Behind them Samantha coughed. “Sorry,” she said.
 

“Shall we sit?” He said taking the lead, walking to the chair behind his desk. Rachel took the chair next to Samantha. She felt awkward around him, angular. She didn’t know where to look and when he focused his attention on her, she wished he wouldn’t.
 

"You have a date set?" he asked. Now they both looked at her.
 

She told them she did. “We,” she was careful to include Samantha, “have decided on the 28th of May, a Thursday night.” She stood, teetered a little in her heels and handed Samantha a copy of her budget. She walked to the desk and handed one to him.
 

“This is a very rough budget, but I wanted to have something to work from. You both," she looked at Samantha, “can let me know if I’m way off base. If I’ve overlooked something. Just,” she swallowed, took a breath and said in a quiet but steady voice, “let me know what changes to make.”

Not too bad, she thought. He was being polite and she couldn’t see Samantha’s expression at all. She guessed it was the same as it had been all day.
 

While the Prince’s attention was on the spreadsheet she looked at him, tried to judge his reaction.
 

“Is it too much?” she asked.
 

“No,” he said. “It's fine. It’s your first day.”

She felt a surge of gratitude. It
was
her first day.
 

They were interrupted by a buzzing sound and Samantha pulled her phone from her pocket again. She didn’t say bloody hell this time, but she did apologize for not turning it off. “I thought I’d done it,” she said. “There’s been an issue with William and the--”

“Go ahead,” he said, waving his hand like it was no big deal. “If you need to leave, Rachel and I can finish the meeting. No problem.”

Samantha looked at Rachel wondering if she
should
leave. She looked worried. “We’ll be fine,” Rachel told her.

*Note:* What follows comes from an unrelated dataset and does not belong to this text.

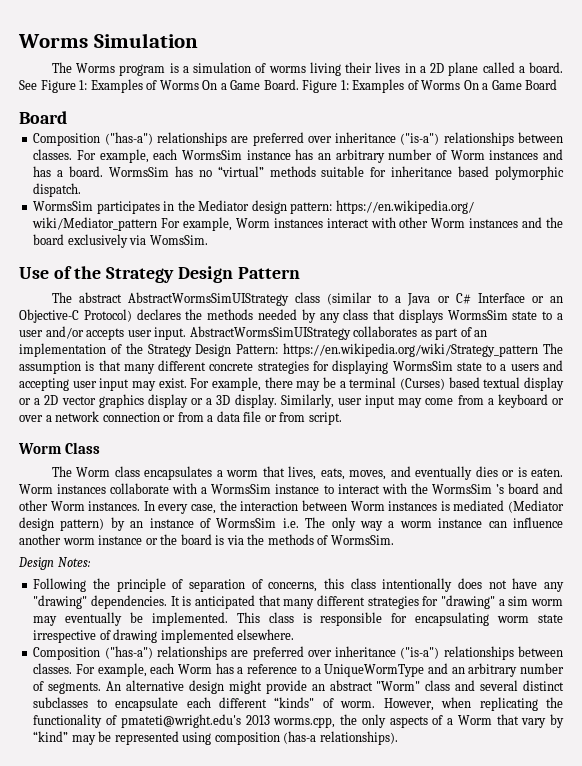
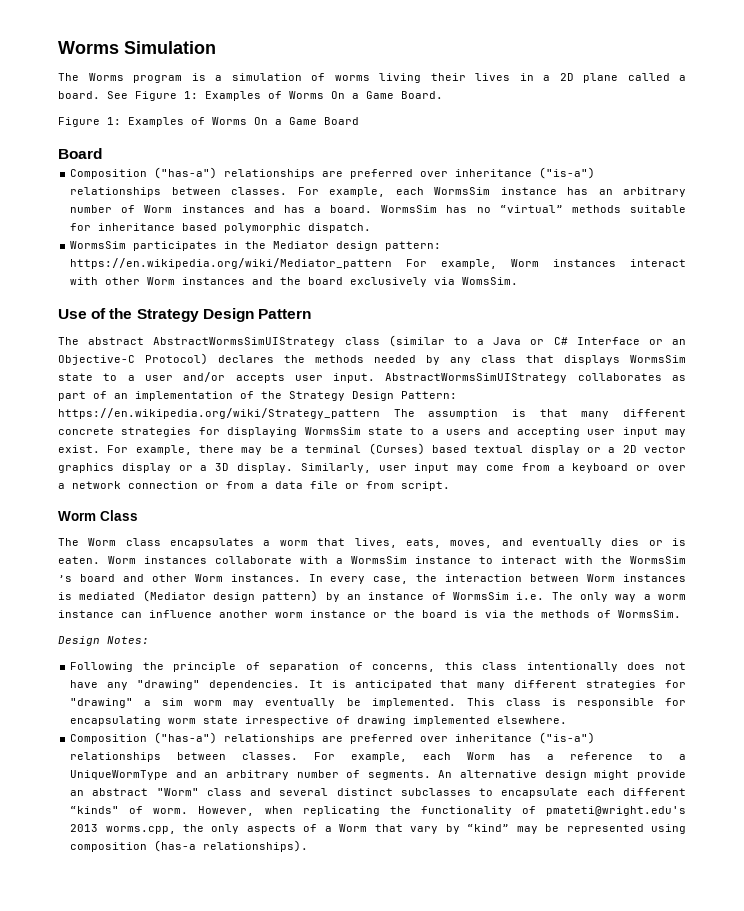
(299, 84) none -> (443, 95) //
[335,200,474,214] [32,217,158,231] https://en.wikipedia.org/ wiki/Mediator_pattern -> [70,258,393,269] https://en.wikipedia.org/wiki/Mediator_pattern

Still seeming reluctant, Samantha stood, looked down at Rachel again, then walked out the door.
 

They were alone. Behind him seemed a safer place to look, at the view out the windows behind his desk. From her seat she could see the tip of a sharp skyscraper, blinking red to warn planes, and the line where the sea met the sky. They were almost the same shade of blue.

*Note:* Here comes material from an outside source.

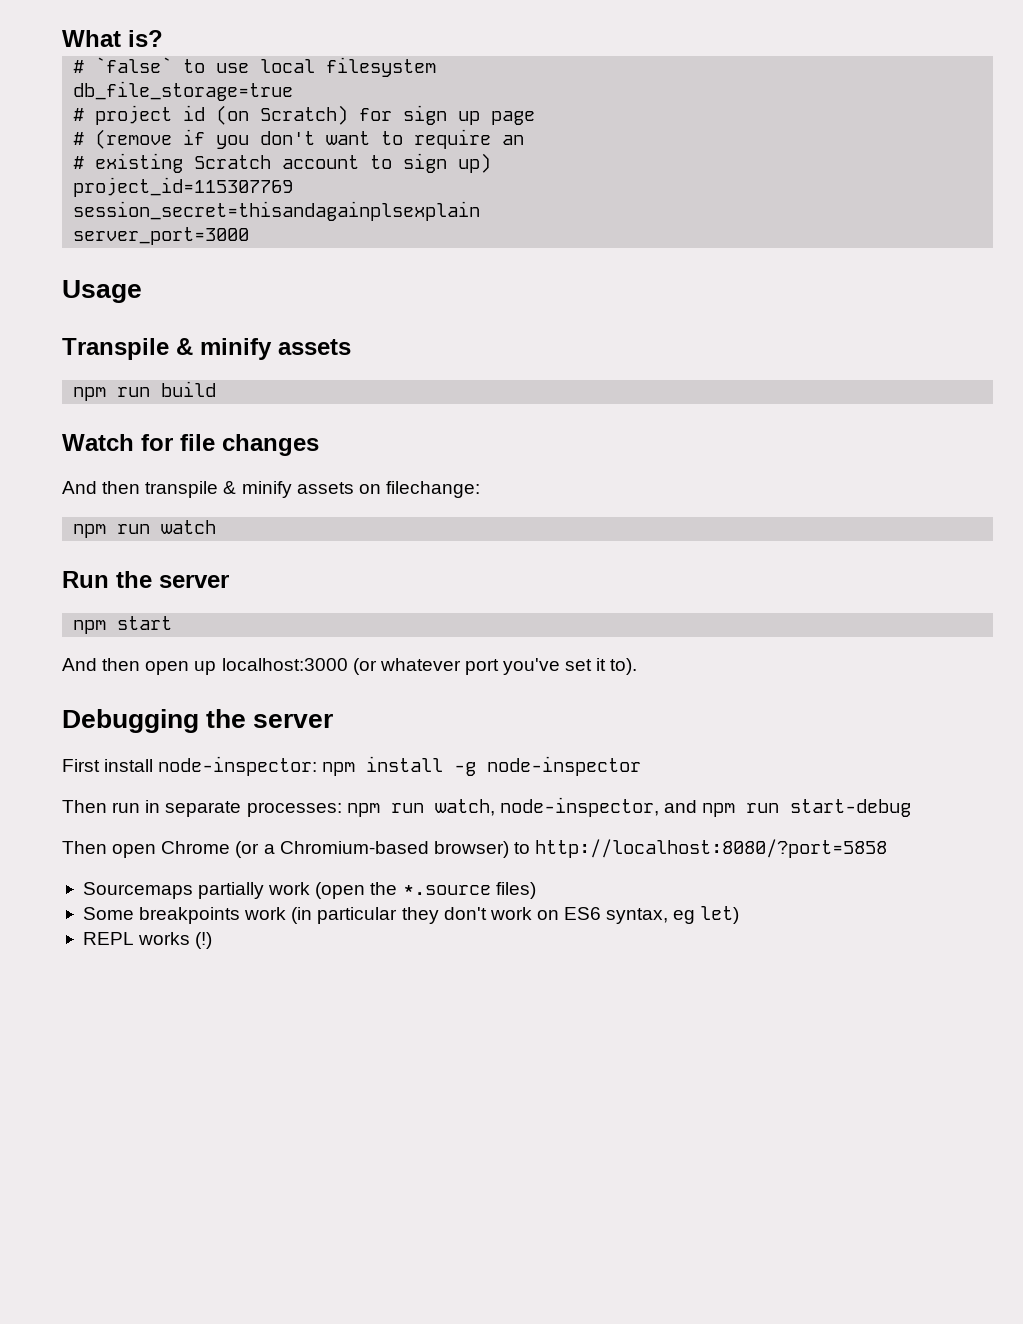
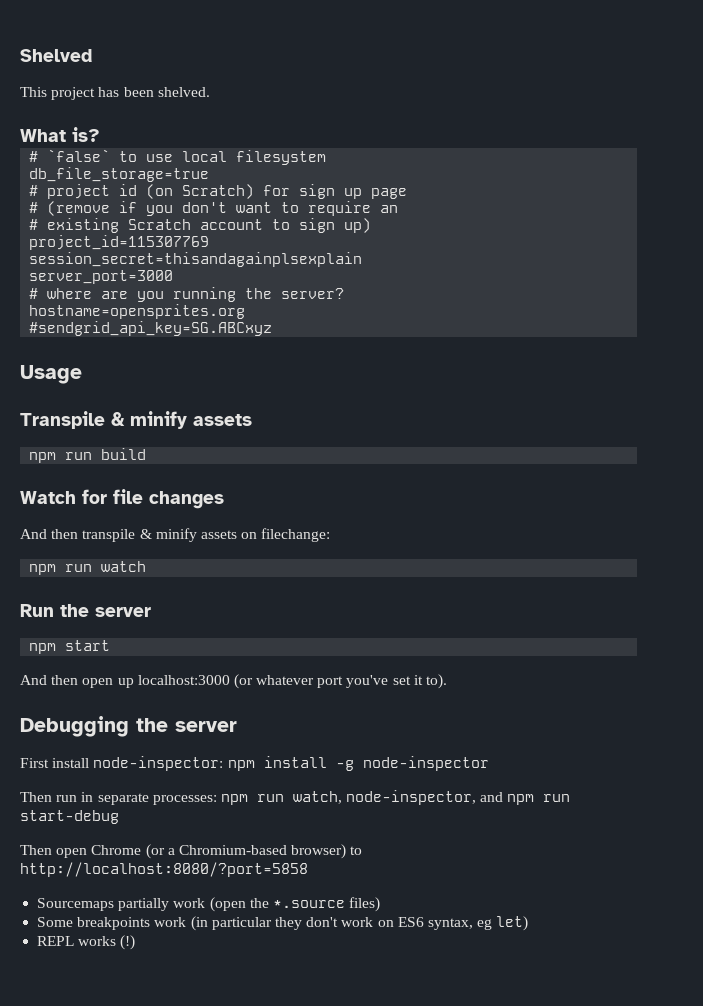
(62, 38) none -> [20,49,92,62] [20,87,210,100] Shelved // This project has been shelved. //
(250, 236) none -> [29,287,345,302] [29,304,246,319] [29,321,273,336] // # where are you running the server? // hostname=opensprites.org // #sendgrid_api_key=SG.ABCxyz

“So we have a date?” he asked.
 

“I’m sorry?” Her face flushed and because he likely noticed it, flushed more.

He cleared his throat. “The last Wednesday in May? The 28th?
 

“Yes,” she said. “Of course.”

“And,” he spoke slowly now to help her catch up, “a very early budget.”

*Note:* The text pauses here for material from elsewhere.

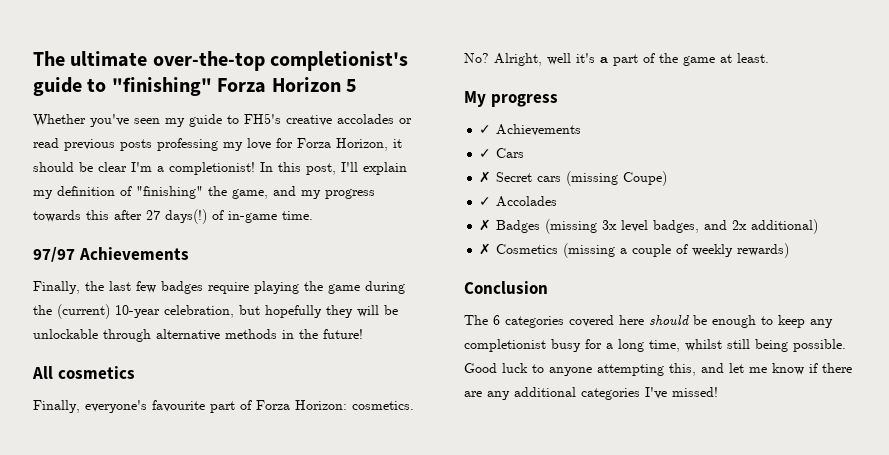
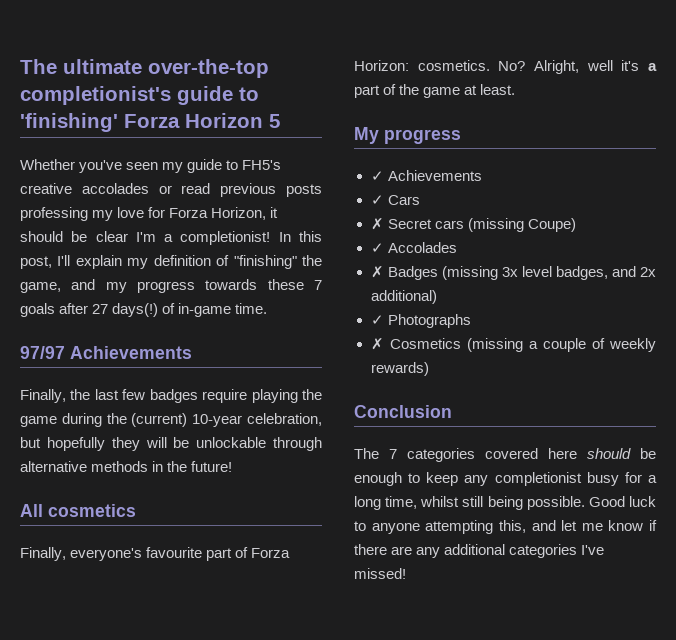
[111,77,212,96] "finishing" -> [20,113,118,132] 'finishing'
[86,210,109,220] this -> [267,279,322,290] [20,303,55,317] these 7 goals
(819, 226) none -> [370,314,471,328] // ✓ Photographs
[493,315,500,325] 6 -> [389,449,397,459] 7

“Right...so.” She reached up to tuck hair behind her ear, forgetting she’d put it up.

“Set up a meeting with Mr. Jensen. He’ll explain our accounting system, tell you how to pay for what you need, track expenses, that kind of thing.” He tilted his head and looked at her so intensely she couldn’t move. “Have you ever done one of these?”

It took her a moment to understand what he meant. No,” she admitted, “I haven’t.”
 

He gave her a that’s-what-I-was-afraid-of look and then picked up a pen from his desk and twirled it in his fingers. He seemed to be choosing his next words very carefully. “You know, I told Ahmed no. I told him I needed someone with experience, someone who had done this before. There was another applicant, a woman who had opened three hotels in Dubai and two in Tokyo. Samantha too had someone, a friend, who worked with her in London, planned events for Buckingham Palace.” His gaze shifted from the pen back to her.
 

So it was the sheik.
 

“Ahmed has been very good to me, better to me than my own father. Still,” he smiled, “I wanted to tell him no. That is my weakness, I can’t tell him no.”